Volkswagen’s new ID.7 is seriously efficient. The German automaker took a new 2025 Volkswagen ID.7 for a leisurely drive around Switzerland that just wouldn’t end. The team behind the wheel covered nearly 500 miles on a single charge, spending a total of almost 16 hours behind the wheel of their big sedan.
15 hours and 42 minutes is a long time to spend behind the wheel, no matter what you’re doing. It’s even longer when you’re driving the same 50-mile loop of roads over and over again as you wait for the battery charge to trickle down to nothing. But that’s exactly what Volkswagen Team Switzerland did, trying to show just how far the electric sedan could go before it needed to get plugged in.

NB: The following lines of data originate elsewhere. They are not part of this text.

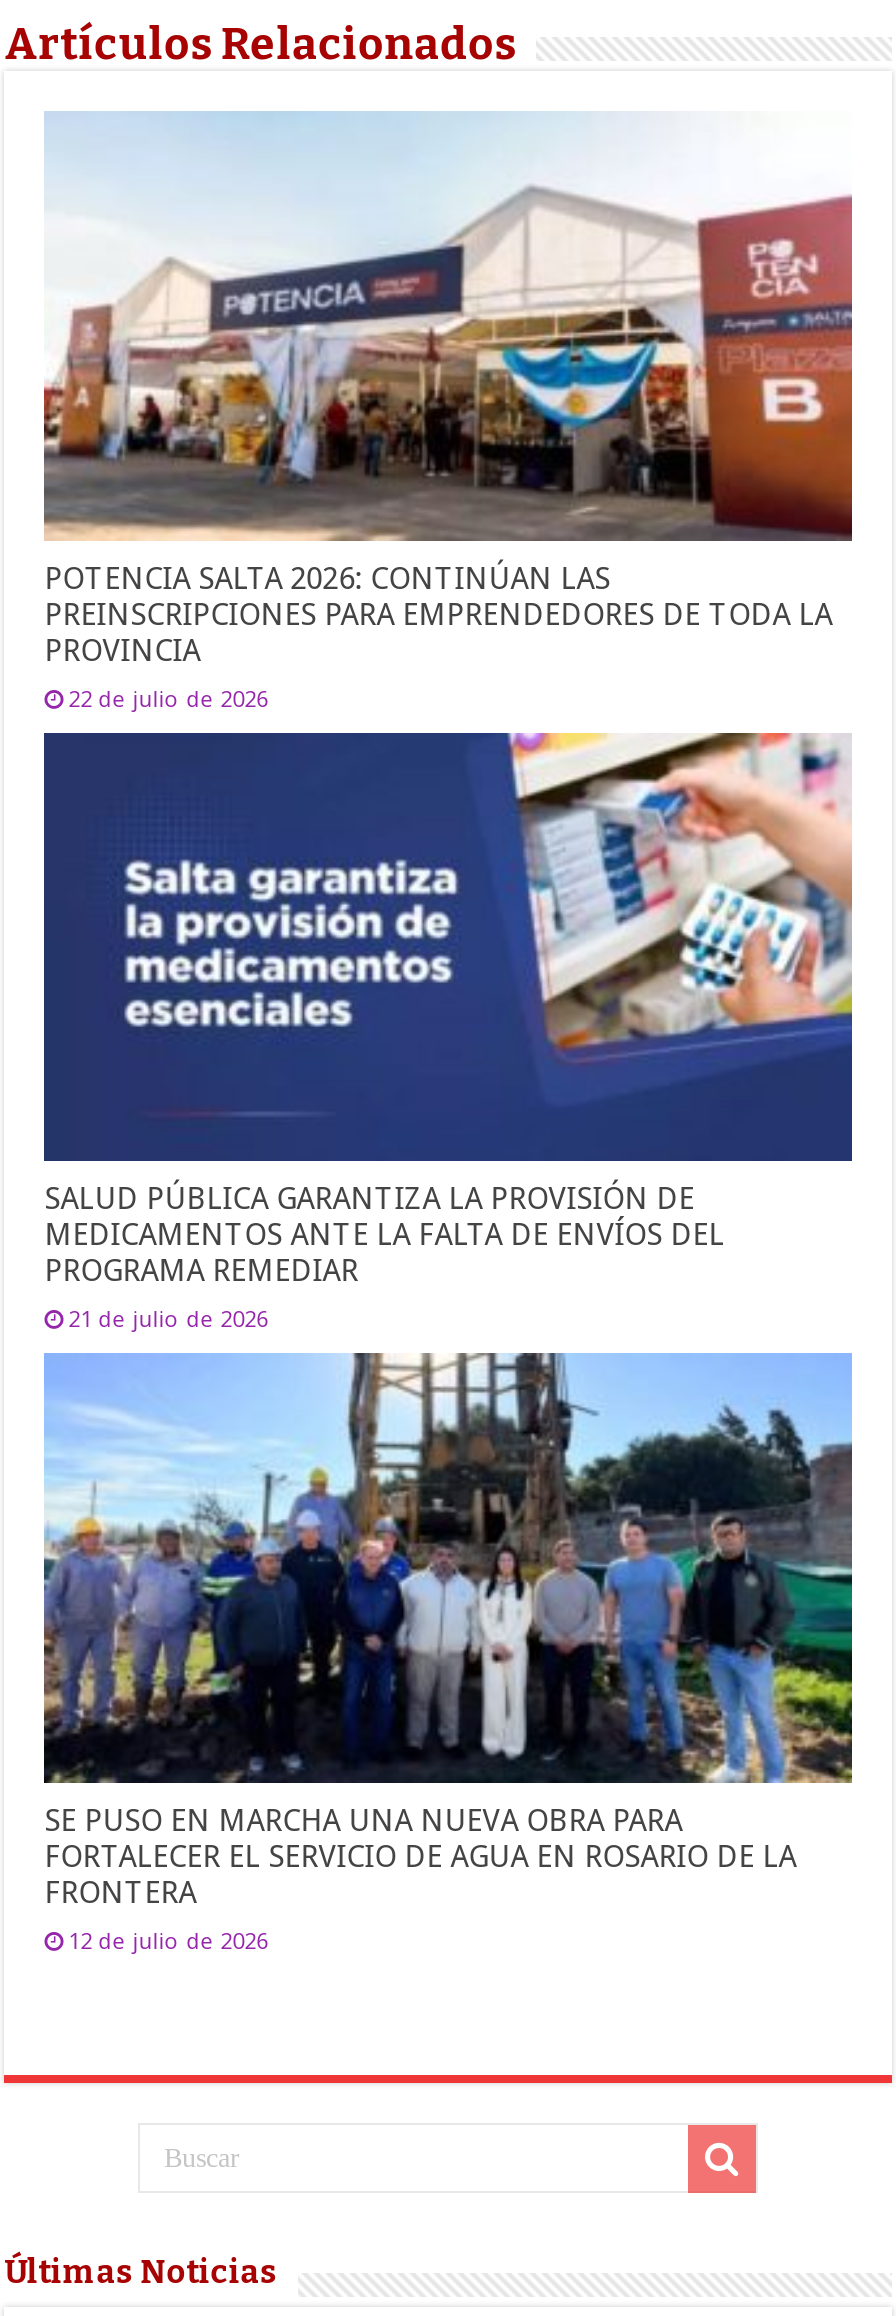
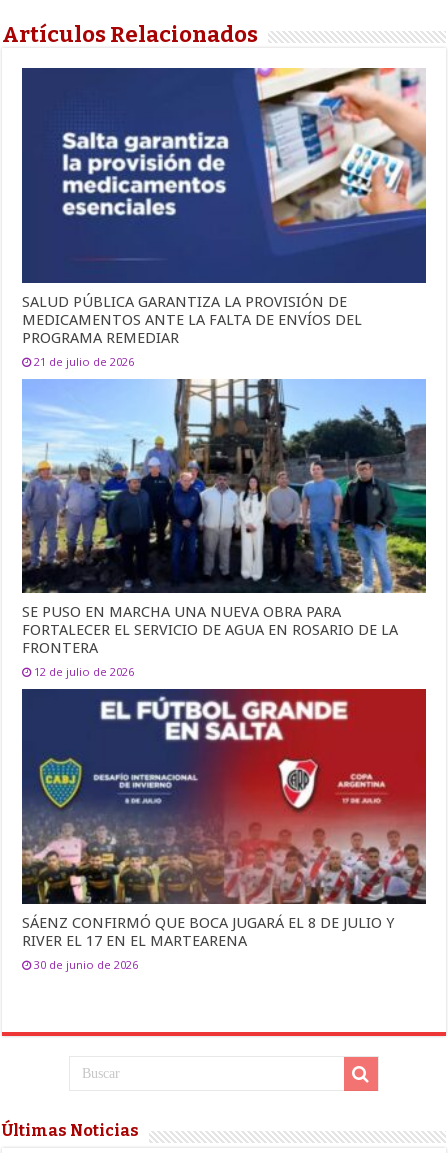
- [image]
- POTENCIA SALTA 2026: CONTINÚAN LAS
- PREINSCRIPCIONES PARA EMPRENDEDORES DE TODA LA
- PROVINCIA
- 22 de julio de 2026

moved up: [image]

moved up: [image] | SALUD PÚBLICA GARANTIZA LA PROVISIÓN DE | MEDICAMENTOS ANTE LA FALTA DE ENVÍOS DEL | ... | FRONTERA | 12 de julio de 2026

+ [image]
+ SÁENZ CONFIRMÓ QUE BOCA JUGARÁ EL 8 DE JULIO Y
+ RIVER EL 17 EN EL MARTEARENA
+ 30 de junio de 2026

16 Hours, 493 Total Miles, One 86 kWh Charge
This wasn’t a specially constructed test track where the eight drivers could go about their hypermiling without worrying about traffic or pesky problems like traffic laws. The route was on actual roads in normal traffic flows. It was even broken up into two days, making sure the driving wasn’t done with empty roads in the overnight hours. VW’s drive loop included highway sections, country roads, and city driving. Since the drive was done around Zug, south of Zurich, it also had plenty of hills for the car to climb and descend.
What might be the most impressive part of this drive is that the car only has an 86 kWh battery pack, so it needed serious efficiency to deliver that range. Accordingly, the ID.7’s onboard computer showed consumption of 6.0 miles per kWh at the end of the 493-mile drive. That’s significantly better than the the model’s official 4.6 mile per kWh WLTP estimate.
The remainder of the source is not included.